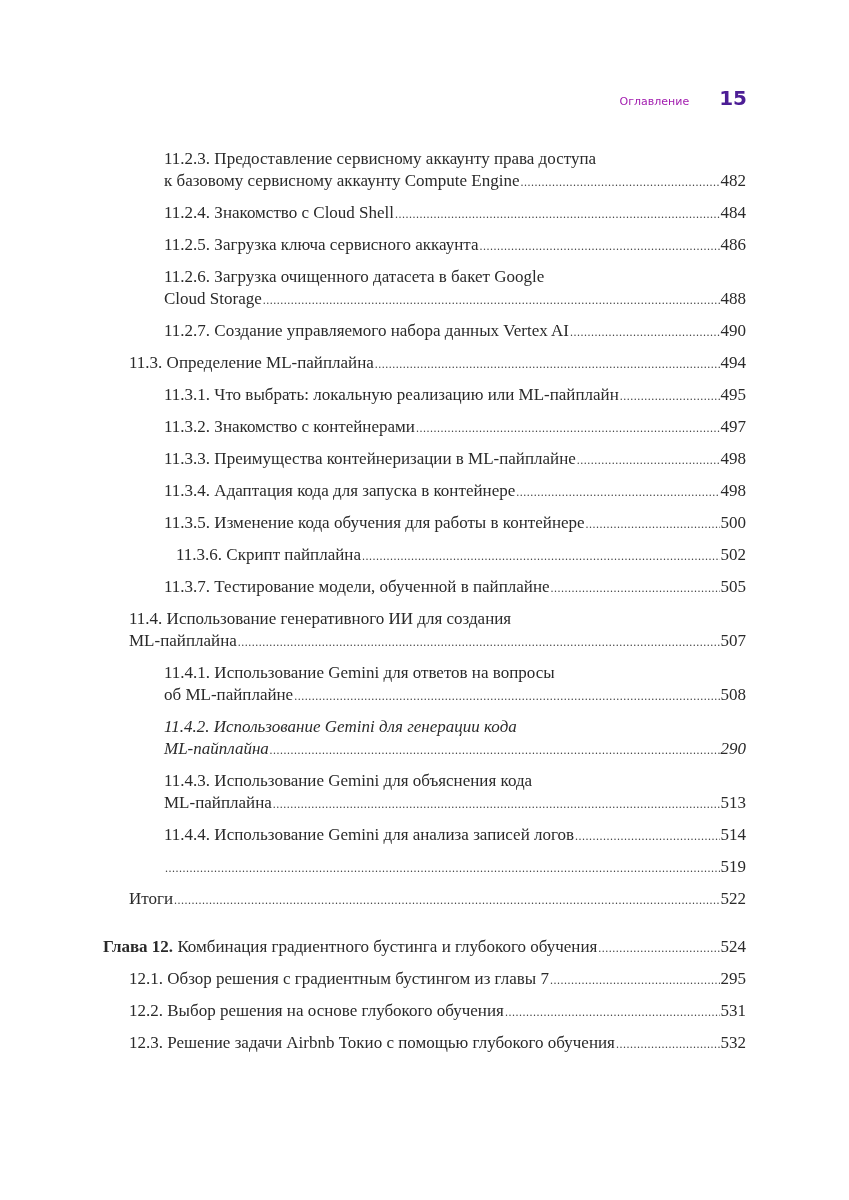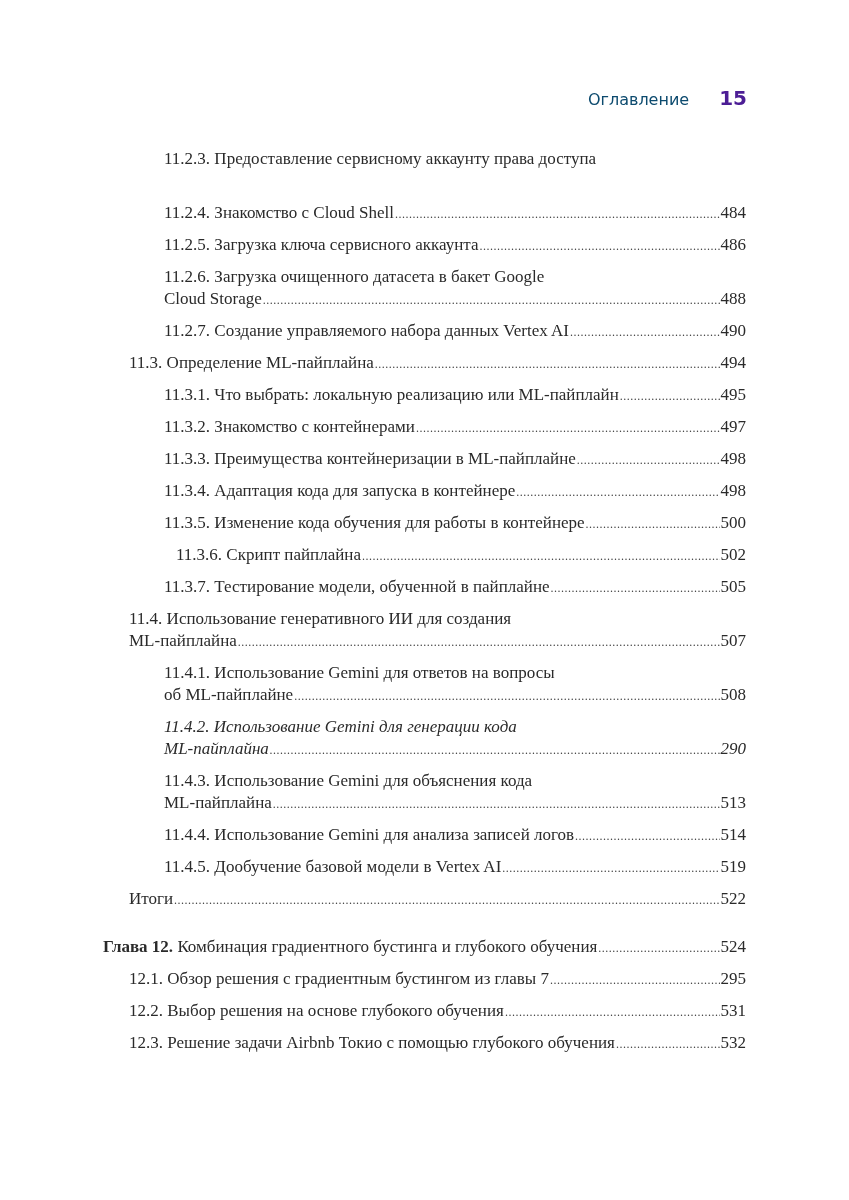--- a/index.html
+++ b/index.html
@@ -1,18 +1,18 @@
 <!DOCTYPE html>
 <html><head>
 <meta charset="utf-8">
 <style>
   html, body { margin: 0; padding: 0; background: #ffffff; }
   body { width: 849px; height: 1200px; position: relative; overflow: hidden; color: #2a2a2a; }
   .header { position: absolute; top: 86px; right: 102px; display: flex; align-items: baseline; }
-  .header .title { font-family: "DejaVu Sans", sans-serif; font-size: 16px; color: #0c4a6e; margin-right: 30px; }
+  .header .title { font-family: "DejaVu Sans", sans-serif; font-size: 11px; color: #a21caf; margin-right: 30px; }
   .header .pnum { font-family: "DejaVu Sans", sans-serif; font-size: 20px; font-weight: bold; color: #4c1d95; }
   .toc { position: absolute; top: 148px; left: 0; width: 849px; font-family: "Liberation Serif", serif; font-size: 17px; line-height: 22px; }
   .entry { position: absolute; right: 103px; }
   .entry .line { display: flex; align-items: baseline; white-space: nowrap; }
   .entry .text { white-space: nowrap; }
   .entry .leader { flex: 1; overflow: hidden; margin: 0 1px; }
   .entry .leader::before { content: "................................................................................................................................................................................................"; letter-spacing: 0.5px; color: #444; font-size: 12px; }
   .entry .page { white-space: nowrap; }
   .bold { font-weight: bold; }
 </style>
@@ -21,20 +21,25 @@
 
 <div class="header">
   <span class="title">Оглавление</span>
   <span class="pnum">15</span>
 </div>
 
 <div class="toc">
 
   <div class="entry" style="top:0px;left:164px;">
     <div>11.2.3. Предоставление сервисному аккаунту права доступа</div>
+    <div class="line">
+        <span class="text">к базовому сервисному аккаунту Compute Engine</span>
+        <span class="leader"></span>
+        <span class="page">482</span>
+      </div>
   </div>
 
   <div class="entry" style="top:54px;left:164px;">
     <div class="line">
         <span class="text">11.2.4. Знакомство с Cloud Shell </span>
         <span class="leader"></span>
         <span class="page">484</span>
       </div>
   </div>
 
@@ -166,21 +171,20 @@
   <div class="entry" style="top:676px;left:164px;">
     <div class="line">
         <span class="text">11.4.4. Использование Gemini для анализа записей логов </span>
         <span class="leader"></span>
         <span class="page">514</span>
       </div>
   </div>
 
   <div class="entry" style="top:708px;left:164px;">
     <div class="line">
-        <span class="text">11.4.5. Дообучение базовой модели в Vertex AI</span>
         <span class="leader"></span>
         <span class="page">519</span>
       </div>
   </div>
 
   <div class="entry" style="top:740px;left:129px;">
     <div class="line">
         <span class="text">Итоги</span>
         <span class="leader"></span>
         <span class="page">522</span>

* **ACTIVITY**: The entire listing above, word for word and without pictures, is what should be output.

* **REPLY**:
--- a/index.html
+++ b/index.html
@@ -1,18 +1,18 @@
 <!DOCTYPE html>
 <html><head>
 <meta charset="utf-8">
 <style>
   html, body { margin: 0; padding: 0; background: #ffffff; }
   body { width: 849px; height: 1200px; position: relative; overflow: hidden; color: #2a2a2a; }
   .header { position: absolute; top: 86px; right: 102px; display: flex; align-items: baseline; }
-  .header .title { font-family: "DejaVu Sans", sans-serif; font-size: 16px; color: #0c4a6e; margin-right: 30px; }
+  .header .title { font-family: "DejaVu Sans", sans-serif; font-size: 11px; color: #a21caf; margin-right: 30px; }
   .header .pnum { font-family: "DejaVu Sans", sans-serif; font-size: 20px; font-weight: bold; color: #4c1d95; }
   .toc { position: absolute; top: 148px; left: 0; width: 849px; font-family: "Liberation Serif", serif; font-size: 17px; line-height: 22px; }
   .entry { position: absolute; right: 103px; }
   .entry .line { display: flex; align-items: baseline; white-space: nowrap; }
   .entry .text { white-space: nowrap; }
   .entry .leader { flex: 1; overflow: hidden; margin: 0 1px; }
   .entry .leader::before { content: "................................................................................................................................................................................................"; letter-spacing: 0.5px; color: #444; font-size: 12px; }
   .entry .page { white-space: nowrap; }
   .bold { font-weight: bold; }
 </style>
@@ -21,20 +21,25 @@
 
 <div class="header">
   <span class="title">Оглавление</span>
   <span class="pnum">15</span>
 </div>
 
 <div class="toc">
 
   <div class="entry" style="top:0px;left:164px;">
     <div>11.2.3. Предоставление сервисному аккаунту права доступа</div>
+    <div class="line">
+        <span class="text">к базовому сервисному аккаунту Compute Engine</span>
+        <span class="leader"></span>
+        <span class="page">482</span>
+      </div>
   </div>
 
   <div class="entry" style="top:54px;left:164px;">
     <div class="line">
         <span class="text">11.2.4. Знакомство с Cloud Shell </span>
         <span class="leader"></span>
         <span class="page">484</span>
       </div>
   </div>
 
@@ -166,21 +171,20 @@
   <div class="entry" style="top:676px;left:164px;">
     <div class="line">
         <span class="text">11.4.4. Использование Gemini для анализа записей логов </span>
         <span class="leader"></span>
         <span class="page">514</span>
       </div>
   </div>
 
   <div class="entry" style="top:708px;left:164px;">
     <div class="line">
-        <span class="text">11.4.5. Дообучение базовой модели в Vertex AI</span>
         <span class="leader"></span>
         <span class="page">519</span>
       </div>
   </div>
 
   <div class="entry" style="top:740px;left:129px;">
     <div class="line">
         <span class="text">Итоги</span>
         <span class="leader"></span>
         <span class="page">522</span>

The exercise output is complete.